Before diving into the actual tuning, there are a number of considerations that will make your tuning phase run more smoothly and result in clearly achieved objectives.
Any application must meet the needs and expectations of its users, and a large part of those needs and expectations is performance. Before you start tuning, it is crucial to identify the target response times for as much of the system as possible. At the outset, you should agree with your users (directly if you have access to them, or otherwise through representative user profiles, market information, etc.) what the performance of the application is expected to be.
The performance should be specified for as many aspects of the system as possible, including:
Multiuser response times depending on the number of users (if applicable)
Systemwide throughput (e.g., number of transactions per minute for the system as a whole, or response times on a saturated network, again if applicable)
The maximum number of users, data, files, file sizes, objects, etc., the application supports
Any acceptable and expected degradation in performance between minimal, average, and extreme values of supported resources
Agree on target values and acceptable variances with the customer or potential users of the application (or whoever is responsible for performance) before starting to tune. Otherwise, you will not know where to target your effort, how far you need to go, whether particular performance targets are achievable at all, and how much tuning effort those targets may require. But most importantly, without agreed targets, whatever you achieve will tend to become the starting point.

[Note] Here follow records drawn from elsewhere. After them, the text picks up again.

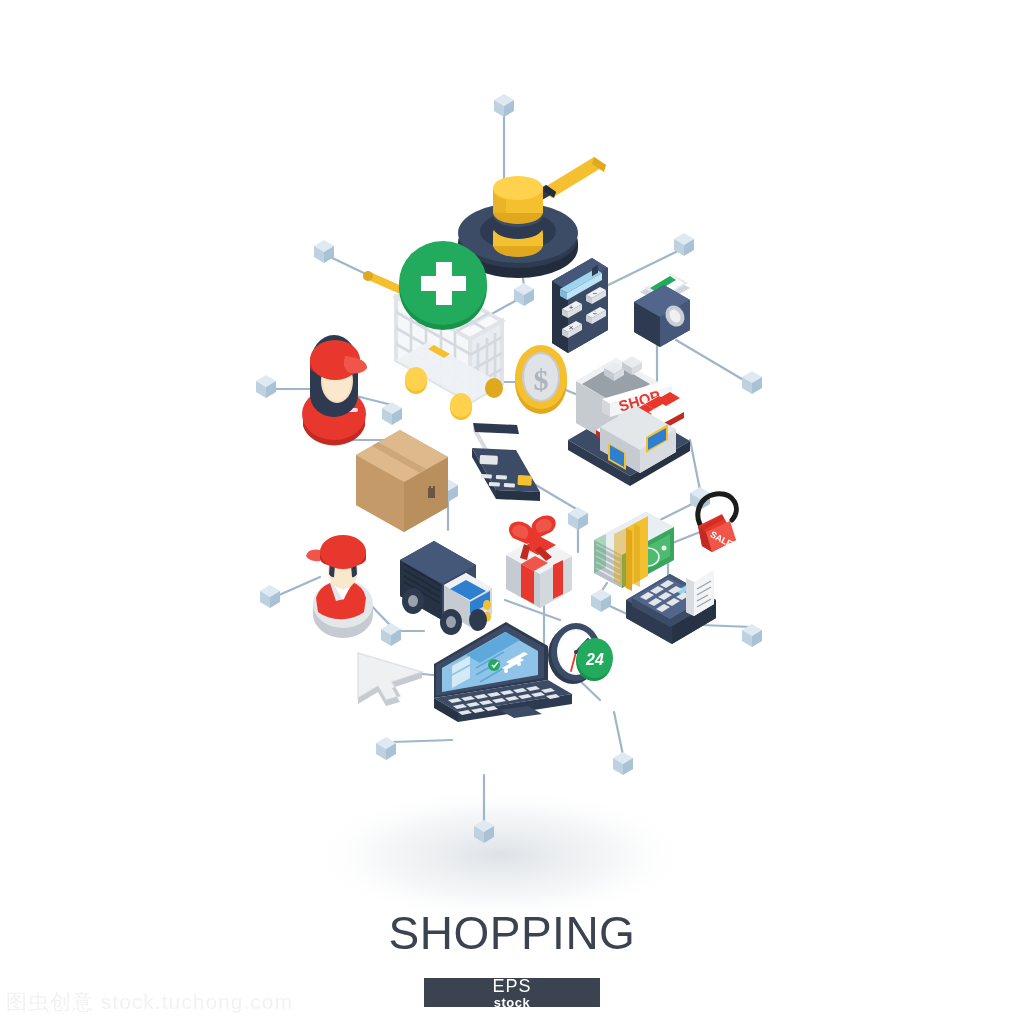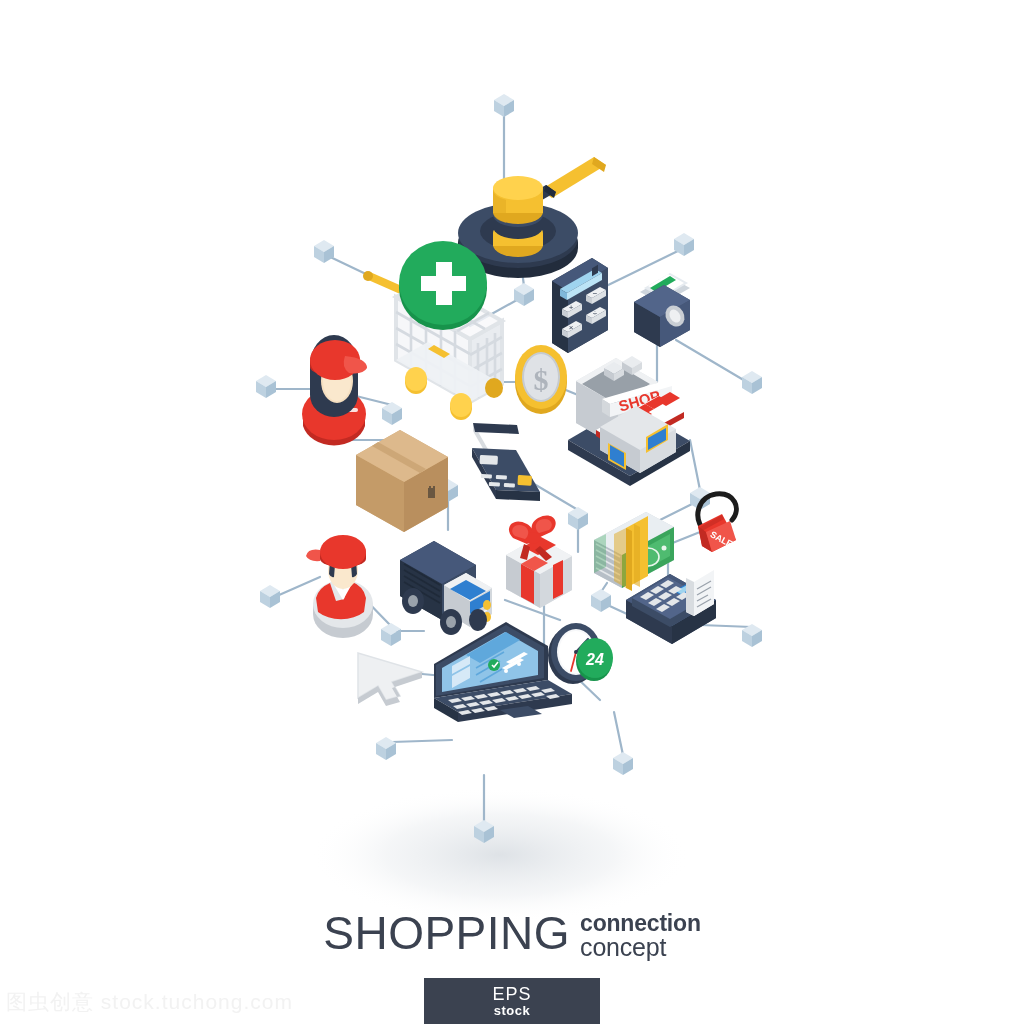--- a/index.html
+++ b/index.html
@@ -22,21 +22,21 @@
   .cap-main{
     font-family:"Liberation Sans",sans-serif;
     font-size:46px;font-weight:300;letter-spacing:0.5px;
     color:#3b4250;line-height:1;
   }
   .cap-sub{display:flex;flex-direction:column;line-height:1.0;padding-top:2px;}
   .cap-sub .l1{font-size:23px;font-weight:700;color:#3b4250;letter-spacing:-0.2px;}
   .cap-sub .l2{font-size:25px;font-weight:300;color:#3b4250;letter-spacing:-0.2px;}
 
   .epsbox{
-    position:absolute;left:424px;top:978px;width:176px;height:46px;
+    position:absolute;left:424px;top:978px;width:176px;height:29px;
     background:#3b4250;display:flex;flex-direction:column;
     align-items:center;justify-content:center;line-height:1;
   }
   .epsbox .e1{color:#ffffff;font-size:18px;font-weight:300;letter-spacing:1px;}
   .epsbox .e2{color:#ffffff;font-size:13px;font-weight:700;letter-spacing:0.5px;margin-top:1px;}
 
   .watermark{
     position:absolute;left:6px;top:988px;
     font-size:21px;color:#f2f2f2;letter-spacing:1px;
     white-space:nowrap;user-select:none;
@@ -674,24 +674,20 @@
       <path d="M546 696 L556 694 L560 697 L550 699 Z"></path>
     </g>
 
     <path d="M500 710 L528 706 L542 714 L514 718 Z" fill="#3c4c66"></path>
   </g>
 
 </svg>
 
 <div class="caption">
   <div class="cap-main">SHOPPING</div>
-  <div class="cap-sub">
-    <div class="l1">connection</div>
-    <div class="l2">concept</div>
-  </div>
 </div>
 
 <div class="epsbox">
   <div class="e1">EPS</div>
   <div class="e2">stock</div>
 </div>
 
 <div class="watermark">图虫创意  stock.tuchong.com</div>
 
 </div>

The following scenario is not unusual: a manager sees horrendous performance, perhaps a function that was expected to be quick, but takes 100 seconds. His immediate response is, "Good grief, I expected this to take no more than 10 seconds." Then, after a quick round of tuning that identifies and removes a huge bottleneck, function time is down to 10 seconds. The manager's response is now, "Ah, that's more reasonable, but of course I actually meant to specify 3 secondsI just never believed you could get down so far after seeing it take 100 seconds. Now you can start tuning." You do not want your initial achievement to go unrecognized (especially if money depends on it), and it is better to know at the outset what you need to reach. Agreeing on targets before tuning makes everything clear to everyone.
After establishing targets with the users, you need to set benchmarks. These are precise specifications stating what part of the code needs to run in what amount of time. Without first specifying benchmarks, your tuning effort is driven only by the target, "It's gotta run faster," which is a recipe for a wasted return. You must ask, "How much faster and in which parts, and for how much effort?" Your benchmarks should target a number of specific functions of the application, preferably from the user perspective (e.g., from the user pressing a button until the reply is returned or the function being executed is completed).
You must specify target times for each benchmark. You should specify ranges: for example, best times, acceptable times, etc. These times are often specified in frequencies of achieving the targets. For example, you might specify that function A take not more than 3 seconds to execute from user click to response received for 80% of executions, with another 15% of response times allowed to fall in the 3- to 5-second range, and 5% in the 5- to 10-second range. Note that the earlier section on user perceptions indicates that the user will see this function as having a 5-second response time (the 90th percentile value) if you achieve the specified ranges.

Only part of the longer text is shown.